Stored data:
====

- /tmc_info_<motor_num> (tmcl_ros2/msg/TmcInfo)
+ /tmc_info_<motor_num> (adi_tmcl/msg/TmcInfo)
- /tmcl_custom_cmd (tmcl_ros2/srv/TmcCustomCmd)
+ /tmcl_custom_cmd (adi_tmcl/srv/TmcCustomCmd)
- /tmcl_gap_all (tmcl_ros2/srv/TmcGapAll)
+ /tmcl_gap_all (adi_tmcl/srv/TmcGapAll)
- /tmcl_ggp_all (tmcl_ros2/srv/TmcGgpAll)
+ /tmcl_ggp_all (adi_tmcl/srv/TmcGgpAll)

====

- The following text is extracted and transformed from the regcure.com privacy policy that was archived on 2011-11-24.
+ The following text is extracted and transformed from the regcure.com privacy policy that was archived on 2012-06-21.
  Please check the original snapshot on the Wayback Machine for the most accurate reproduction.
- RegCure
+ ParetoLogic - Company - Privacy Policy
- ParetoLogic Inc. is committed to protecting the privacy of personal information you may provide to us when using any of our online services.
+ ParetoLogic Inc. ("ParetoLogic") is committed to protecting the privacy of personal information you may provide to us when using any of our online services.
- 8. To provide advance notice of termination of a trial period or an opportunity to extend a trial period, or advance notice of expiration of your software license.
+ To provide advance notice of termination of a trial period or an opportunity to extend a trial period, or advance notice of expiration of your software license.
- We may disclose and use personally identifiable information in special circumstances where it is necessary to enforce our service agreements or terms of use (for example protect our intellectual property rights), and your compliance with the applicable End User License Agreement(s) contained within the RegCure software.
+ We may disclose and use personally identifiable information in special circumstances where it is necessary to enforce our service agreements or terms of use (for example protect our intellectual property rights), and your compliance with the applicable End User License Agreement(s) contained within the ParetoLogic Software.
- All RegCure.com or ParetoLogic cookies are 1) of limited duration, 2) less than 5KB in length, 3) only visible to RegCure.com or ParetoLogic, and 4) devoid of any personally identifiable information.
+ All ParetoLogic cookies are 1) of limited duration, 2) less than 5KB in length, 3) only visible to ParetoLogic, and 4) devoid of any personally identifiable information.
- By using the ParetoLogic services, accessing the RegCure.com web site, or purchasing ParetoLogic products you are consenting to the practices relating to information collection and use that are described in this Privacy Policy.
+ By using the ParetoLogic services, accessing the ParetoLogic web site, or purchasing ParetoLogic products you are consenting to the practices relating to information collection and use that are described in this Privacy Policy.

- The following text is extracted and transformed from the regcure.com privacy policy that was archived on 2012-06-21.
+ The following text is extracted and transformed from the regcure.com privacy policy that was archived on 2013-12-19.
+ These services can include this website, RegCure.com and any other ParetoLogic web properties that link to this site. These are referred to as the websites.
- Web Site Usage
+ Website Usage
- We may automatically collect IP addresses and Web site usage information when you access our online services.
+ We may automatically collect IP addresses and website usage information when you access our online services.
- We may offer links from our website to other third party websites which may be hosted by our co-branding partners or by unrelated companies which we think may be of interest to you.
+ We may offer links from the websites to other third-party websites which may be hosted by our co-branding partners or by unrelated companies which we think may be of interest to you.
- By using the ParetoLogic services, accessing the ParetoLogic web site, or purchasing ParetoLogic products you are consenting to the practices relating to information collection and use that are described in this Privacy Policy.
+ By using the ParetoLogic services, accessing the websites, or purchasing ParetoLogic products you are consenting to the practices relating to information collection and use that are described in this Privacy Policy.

====

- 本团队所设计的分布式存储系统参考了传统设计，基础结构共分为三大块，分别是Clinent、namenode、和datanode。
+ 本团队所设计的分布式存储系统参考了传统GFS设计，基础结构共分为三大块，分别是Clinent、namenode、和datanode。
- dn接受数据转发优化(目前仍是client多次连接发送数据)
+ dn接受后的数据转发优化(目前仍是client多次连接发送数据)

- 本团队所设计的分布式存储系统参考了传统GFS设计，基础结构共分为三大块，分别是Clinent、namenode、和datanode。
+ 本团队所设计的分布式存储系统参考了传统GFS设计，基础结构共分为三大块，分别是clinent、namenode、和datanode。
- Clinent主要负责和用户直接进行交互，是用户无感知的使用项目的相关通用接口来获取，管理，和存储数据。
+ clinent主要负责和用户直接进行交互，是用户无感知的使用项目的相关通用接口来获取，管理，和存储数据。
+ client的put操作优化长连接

====

• _Requirement_:
Return every line of the records in which the word "websites" is found.

• _Your response_:
+ These services can include this website, RegCure.com and any other ParetoLogic web properties that link to this site. These are referred to as the websites.
- We may offer links from our website to other third party websites which may be hosted by our co-branding partners or by unrelated companies which we think may be of interest to you.
+ We may offer links from the websites to other third-party websites which may be hosted by our co-branding partners or by unrelated companies which we think may be of interest to you.
+ By using the ParetoLogic services, accessing the websites, or purchasing ParetoLogic products you are consenting to the practices relating to information collection and use that are described in this Privacy Policy.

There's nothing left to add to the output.